▸ INPUT DATA
————————
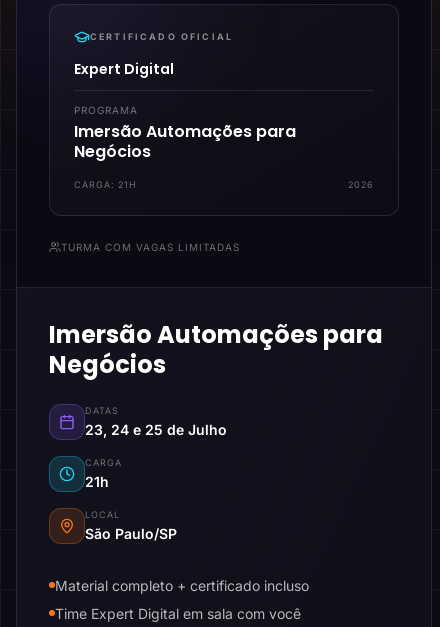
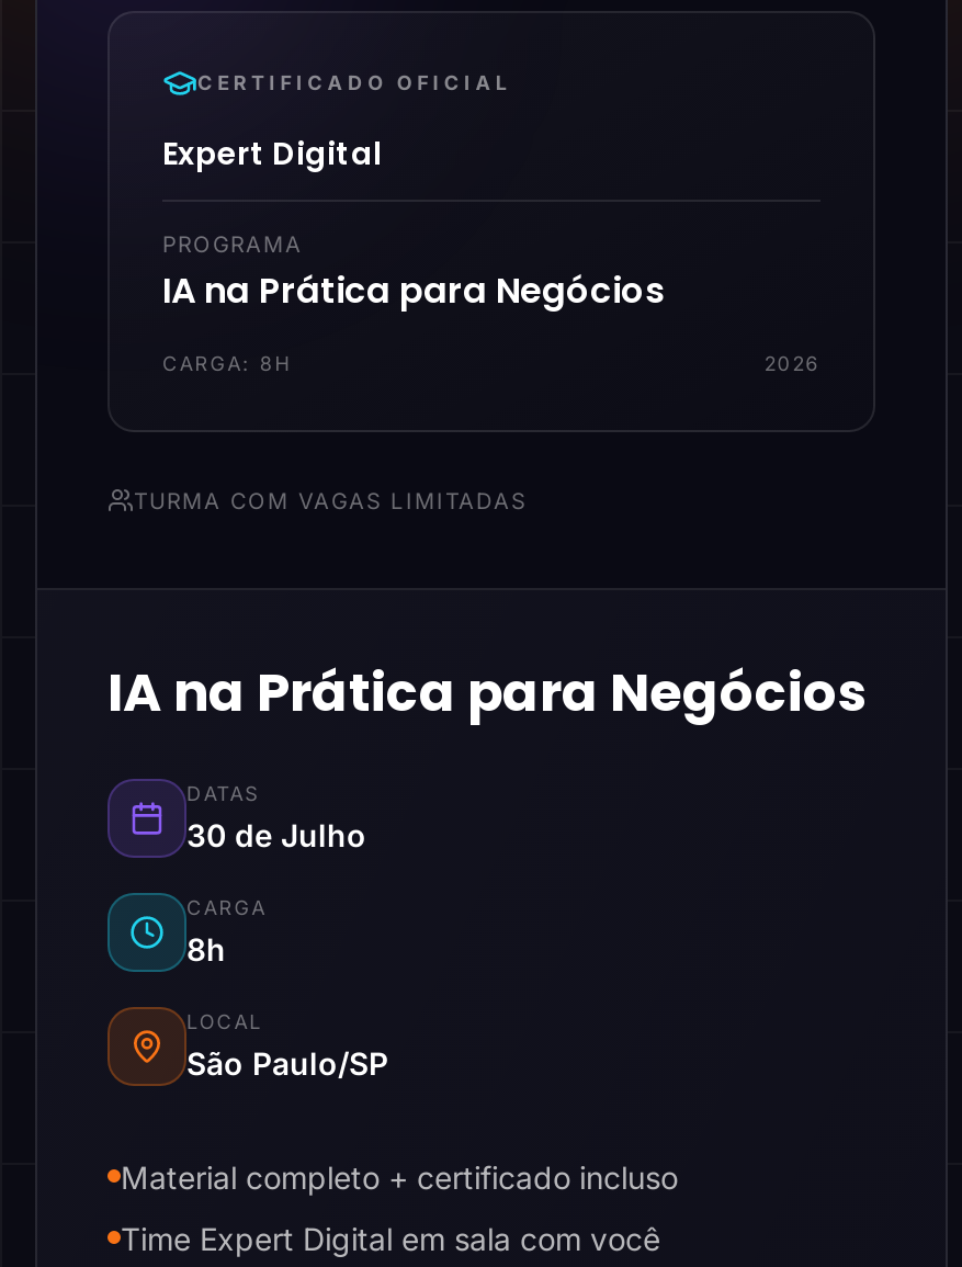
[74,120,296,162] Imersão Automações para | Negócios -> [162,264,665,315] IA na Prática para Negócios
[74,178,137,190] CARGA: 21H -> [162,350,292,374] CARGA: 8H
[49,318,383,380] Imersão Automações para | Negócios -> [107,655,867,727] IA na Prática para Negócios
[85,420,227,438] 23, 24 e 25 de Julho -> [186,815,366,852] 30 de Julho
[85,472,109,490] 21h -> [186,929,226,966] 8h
————————
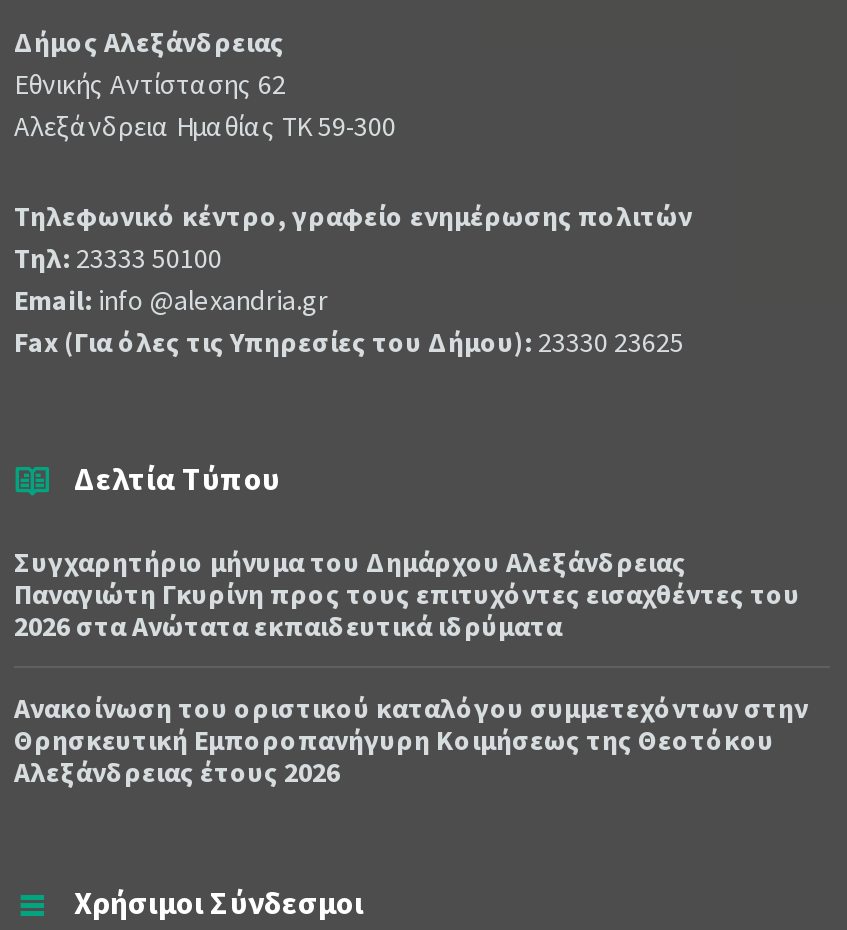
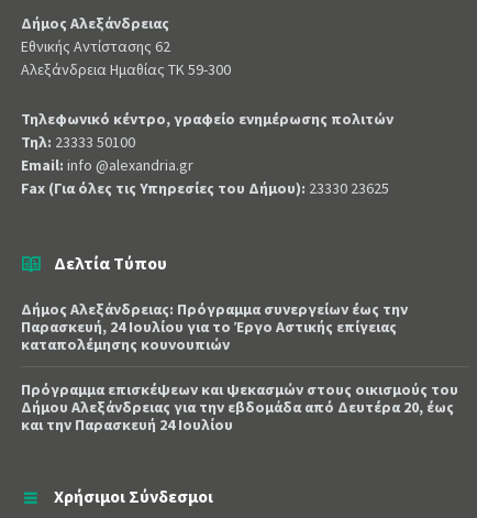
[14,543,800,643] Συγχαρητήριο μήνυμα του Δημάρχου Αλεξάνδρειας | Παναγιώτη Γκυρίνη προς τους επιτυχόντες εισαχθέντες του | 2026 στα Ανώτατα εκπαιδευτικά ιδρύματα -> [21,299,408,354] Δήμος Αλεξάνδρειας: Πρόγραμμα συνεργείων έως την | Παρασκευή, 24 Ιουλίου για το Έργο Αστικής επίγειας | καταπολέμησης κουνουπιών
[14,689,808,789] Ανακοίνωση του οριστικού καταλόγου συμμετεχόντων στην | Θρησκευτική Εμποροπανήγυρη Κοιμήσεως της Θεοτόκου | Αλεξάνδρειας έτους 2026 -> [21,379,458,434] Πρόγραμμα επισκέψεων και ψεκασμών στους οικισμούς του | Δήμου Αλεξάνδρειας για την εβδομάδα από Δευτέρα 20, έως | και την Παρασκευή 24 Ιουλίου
————————
▸ PROBLEM TO WORK ON
In the listing above, find the line holding "[49,318,383,380] Imersão Automações" and the line holding "[85,472,109,490] 21h -> [186,929,226,966] 8h", then output those two lines and every line between them exactly.

▸ OUTPUT BELOW
[49,318,383,380] Imersão Automações para | Negócios -> [107,655,867,727] IA na Prática para Negócios
[85,420,227,438] 23, 24 e 25 de Julho -> [186,815,366,852] 30 de Julho
[85,472,109,490] 21h -> [186,929,226,966] 8h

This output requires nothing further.